MATERIAL FOR THE TASK |
================
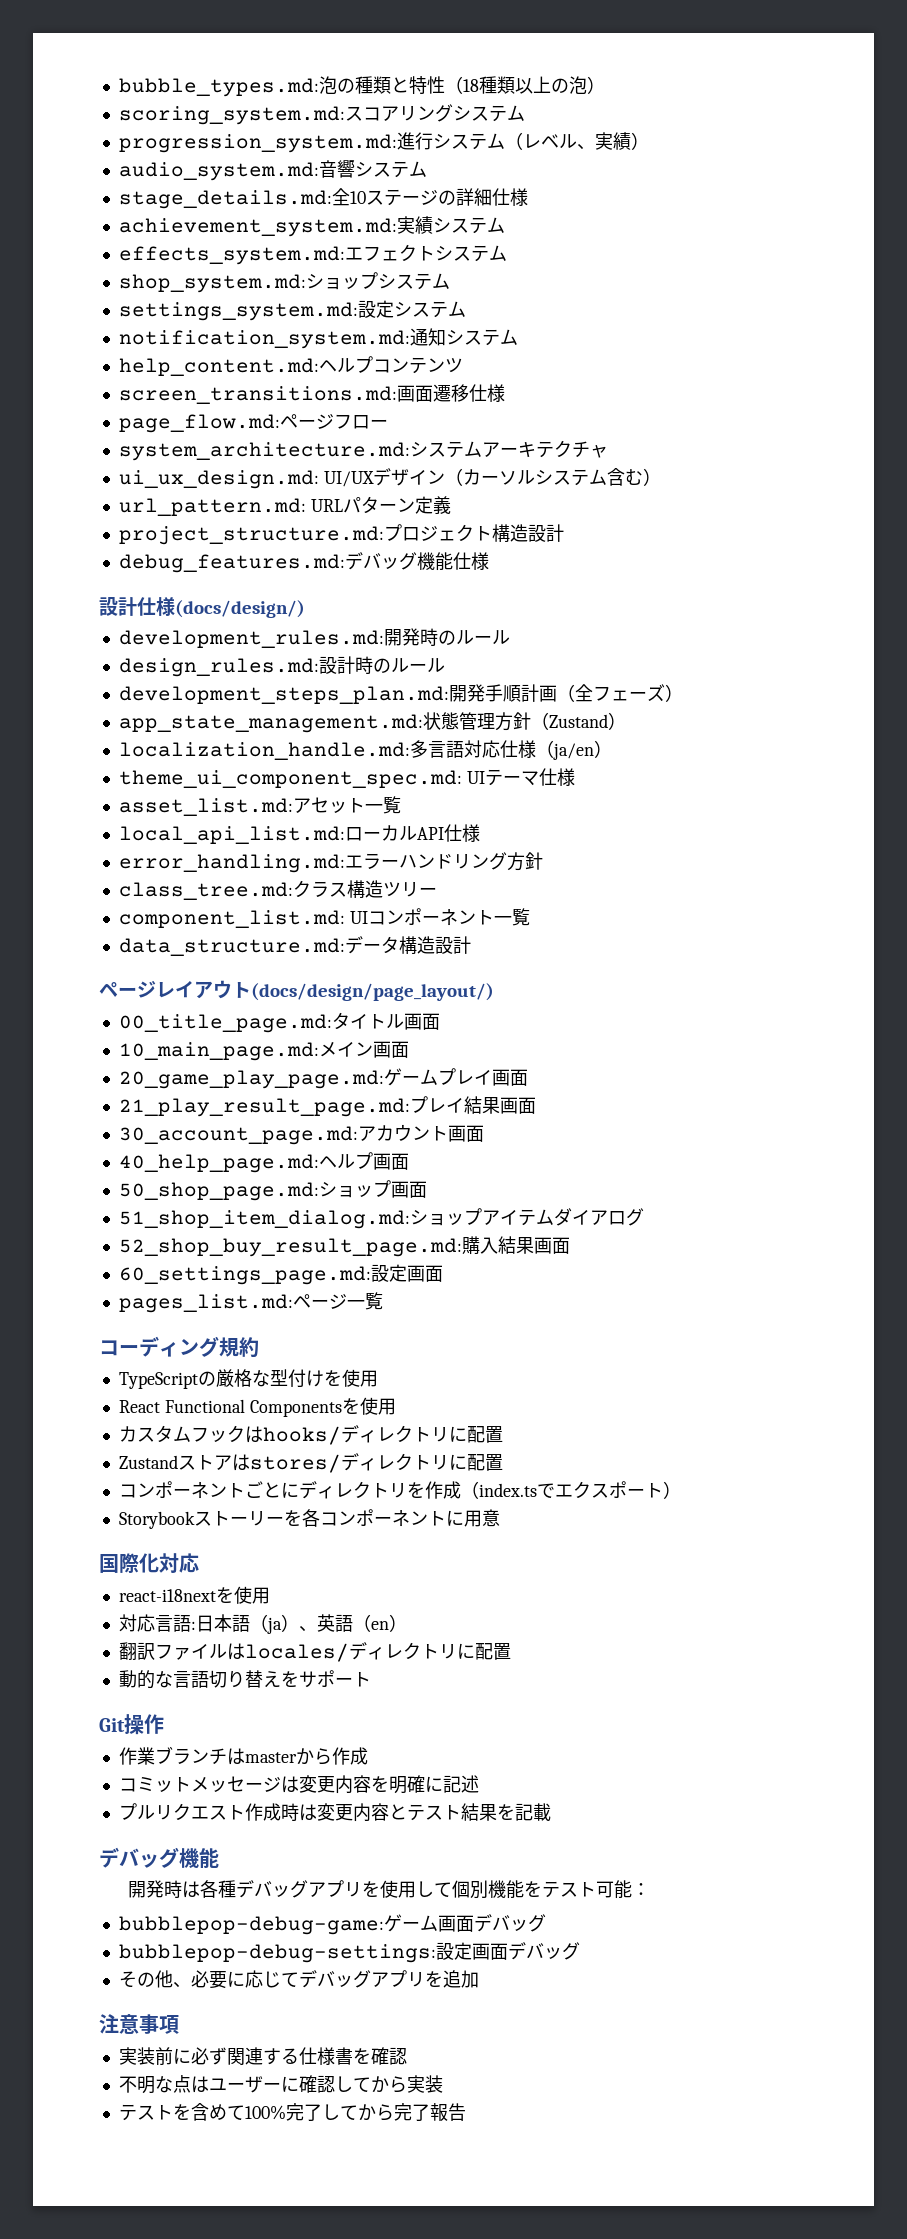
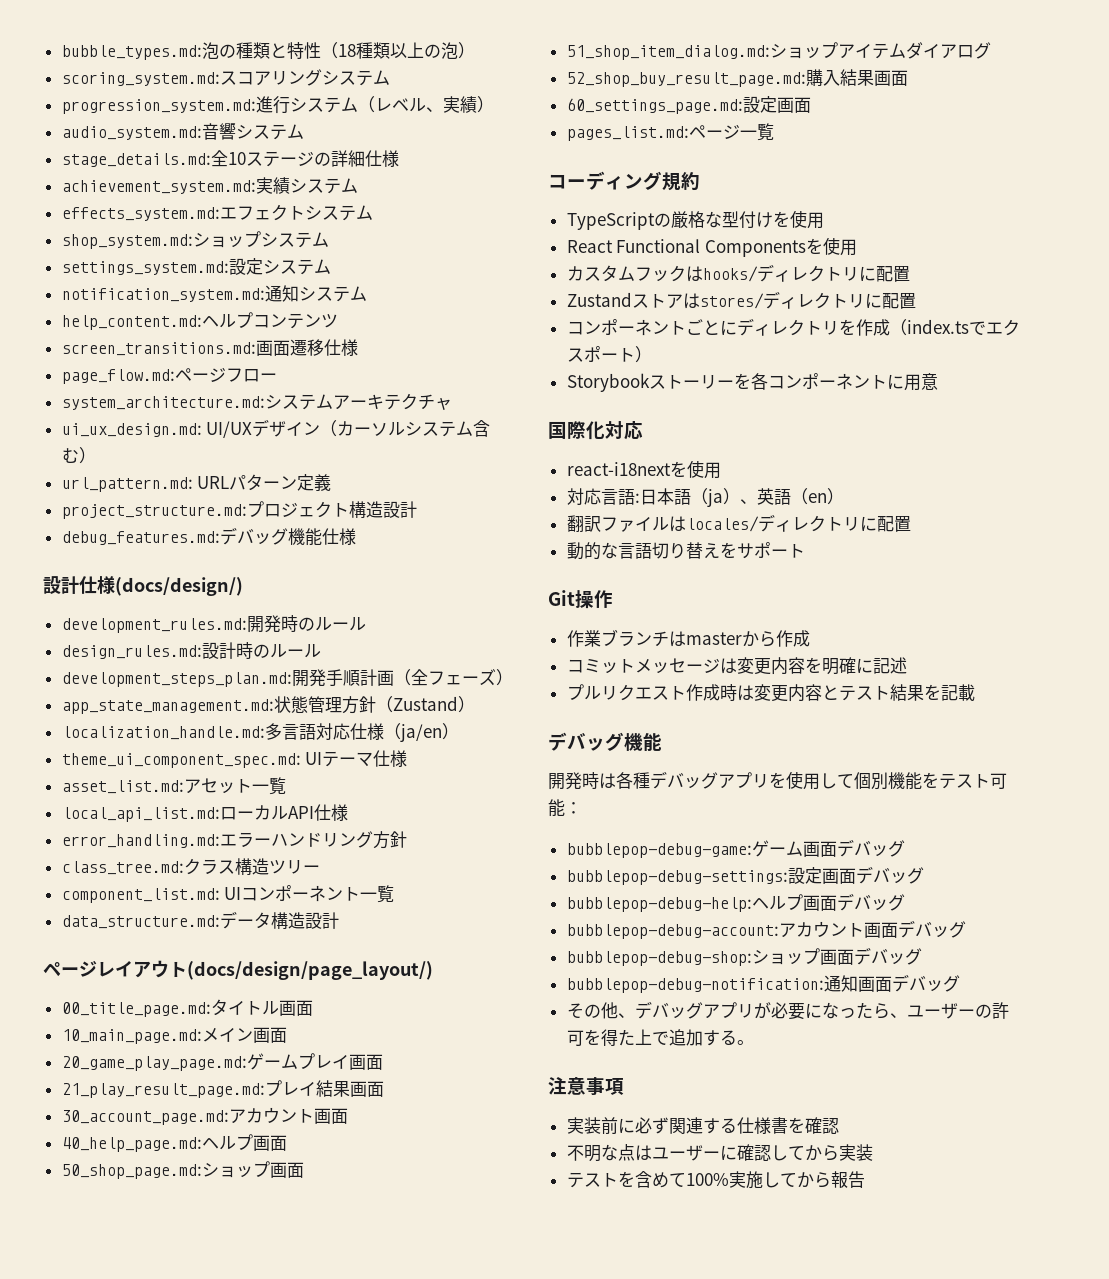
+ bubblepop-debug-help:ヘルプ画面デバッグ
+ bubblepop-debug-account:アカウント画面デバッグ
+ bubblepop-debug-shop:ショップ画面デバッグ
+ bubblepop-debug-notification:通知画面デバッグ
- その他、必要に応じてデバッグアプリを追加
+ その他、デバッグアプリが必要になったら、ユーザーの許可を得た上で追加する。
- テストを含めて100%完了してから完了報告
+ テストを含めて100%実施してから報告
================
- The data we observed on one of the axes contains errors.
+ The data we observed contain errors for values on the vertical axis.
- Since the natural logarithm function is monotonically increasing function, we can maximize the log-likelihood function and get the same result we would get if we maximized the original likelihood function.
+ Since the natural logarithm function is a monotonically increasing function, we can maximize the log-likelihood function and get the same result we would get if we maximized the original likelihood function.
================
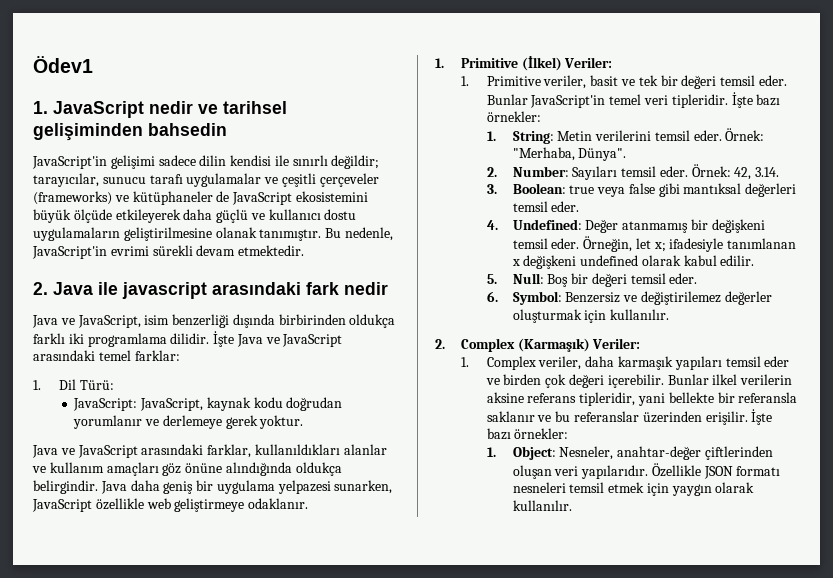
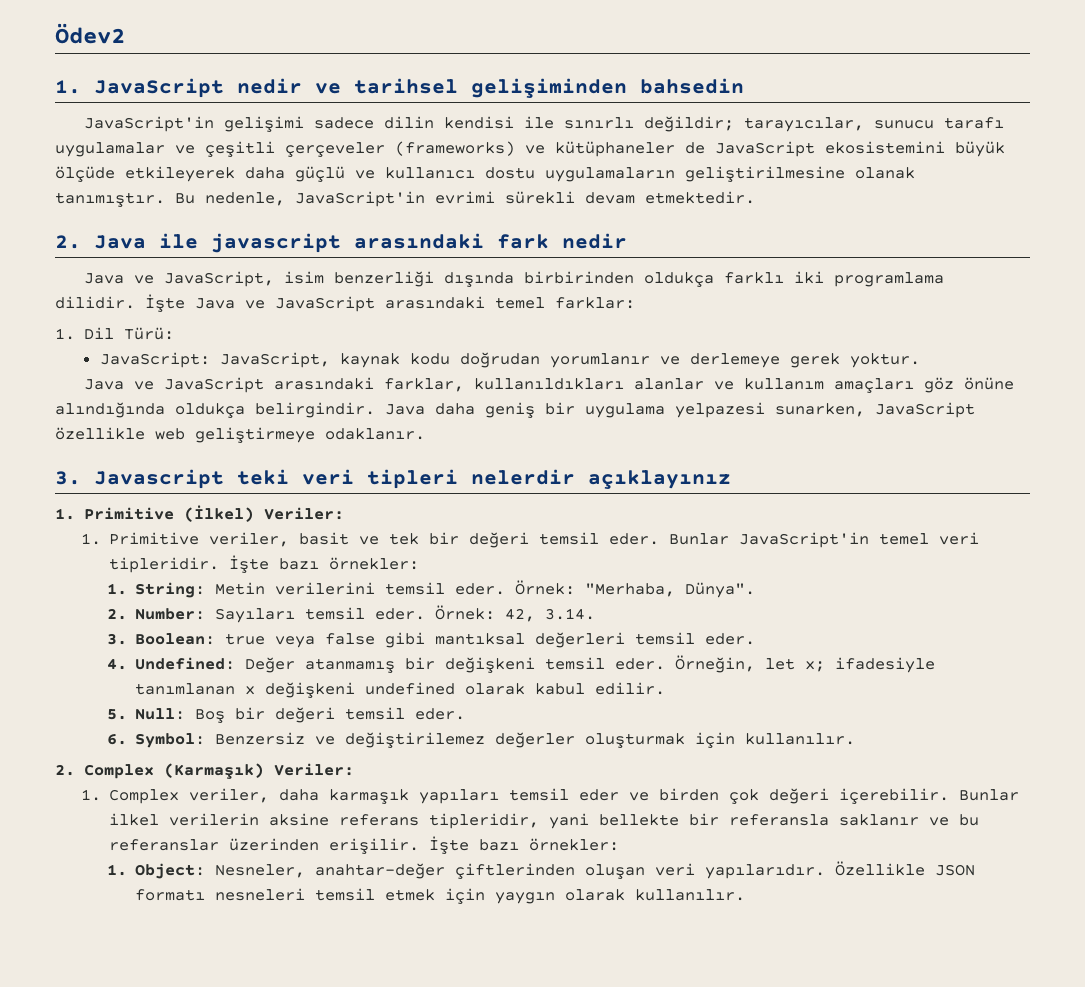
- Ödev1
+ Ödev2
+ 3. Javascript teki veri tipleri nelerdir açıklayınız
================
TASK INSTRUCTIONS | In the records above, locate the lines holding the word "errors". Copy each of them.

ANSWER TO THIS TASK |
- The data we observed on one of the axes contains errors.
+ The data we observed contain errors for values on the vertical axis.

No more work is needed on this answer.